*YOUR GOAL*.
With the material below, print exactly the lines between the line holding "reference: PRJ-3983 -> PRJ-5983" and the line holding "total: 1021.65 -> 1044.90", inclusive. Add nothing else.

*DATASET ENTRIES*.
══════════

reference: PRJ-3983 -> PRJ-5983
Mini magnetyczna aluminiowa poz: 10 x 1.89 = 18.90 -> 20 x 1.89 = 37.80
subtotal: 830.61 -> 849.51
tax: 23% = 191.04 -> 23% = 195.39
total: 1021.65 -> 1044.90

══════════

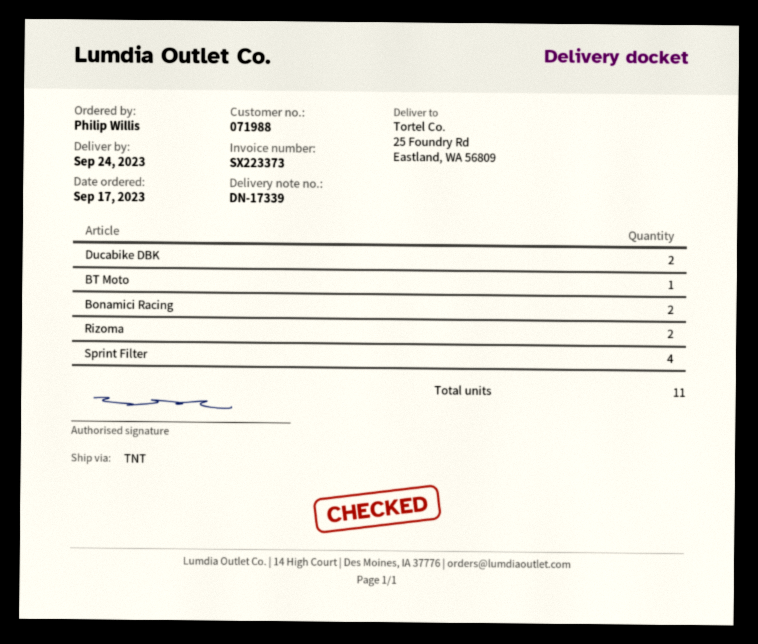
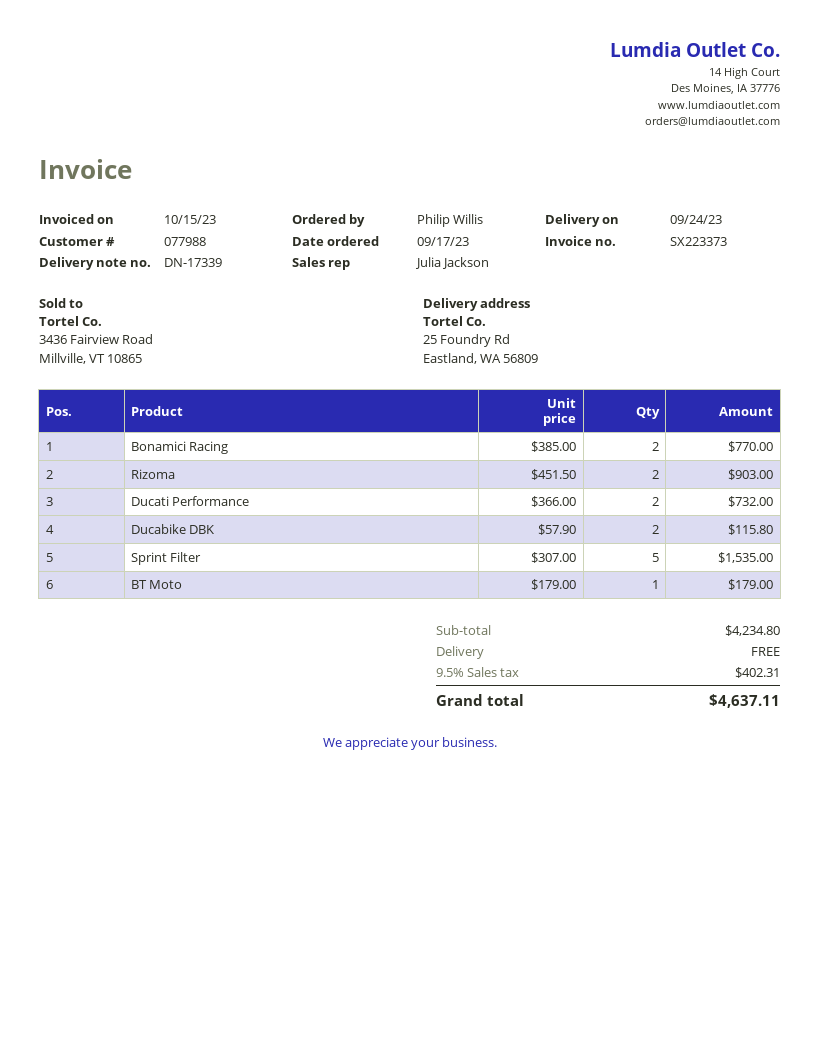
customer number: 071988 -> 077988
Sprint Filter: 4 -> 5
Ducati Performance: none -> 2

══════════

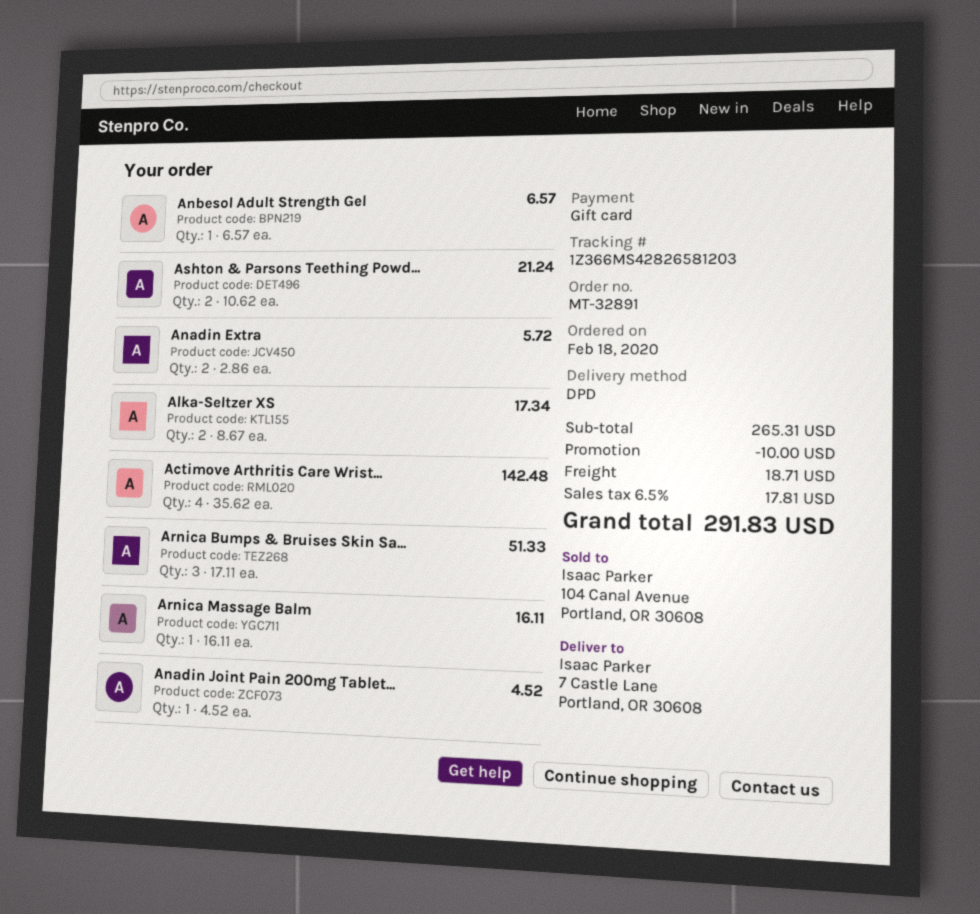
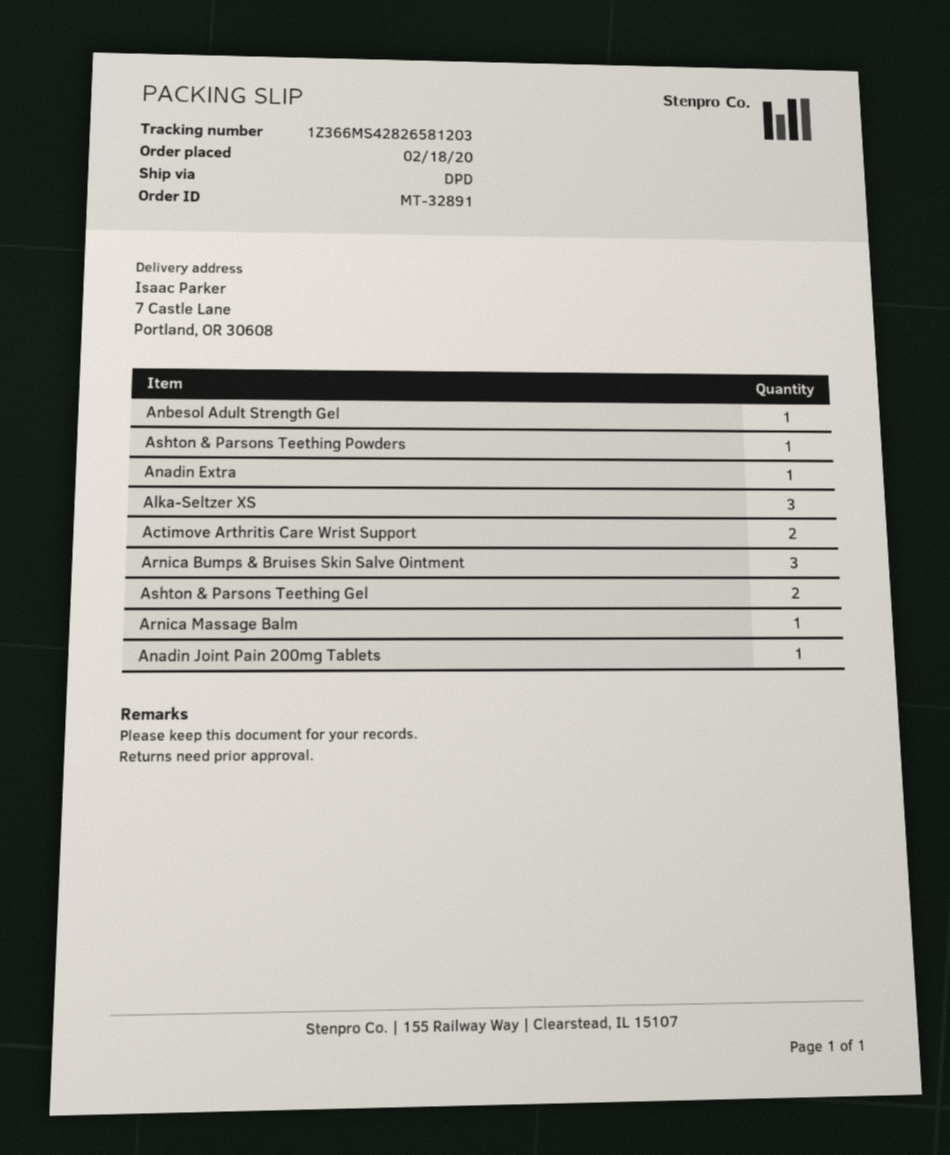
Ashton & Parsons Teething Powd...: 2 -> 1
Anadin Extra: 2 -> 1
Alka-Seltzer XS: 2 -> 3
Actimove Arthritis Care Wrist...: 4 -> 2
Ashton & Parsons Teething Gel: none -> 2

══════════

*RESPONSE TO THIS TASK*.
reference: PRJ-3983 -> PRJ-5983
Mini magnetyczna aluminiowa poz: 10 x 1.89 = 18.90 -> 20 x 1.89 = 37.80
subtotal: 830.61 -> 849.51
tax: 23% = 191.04 -> 23% = 195.39
total: 1021.65 -> 1044.90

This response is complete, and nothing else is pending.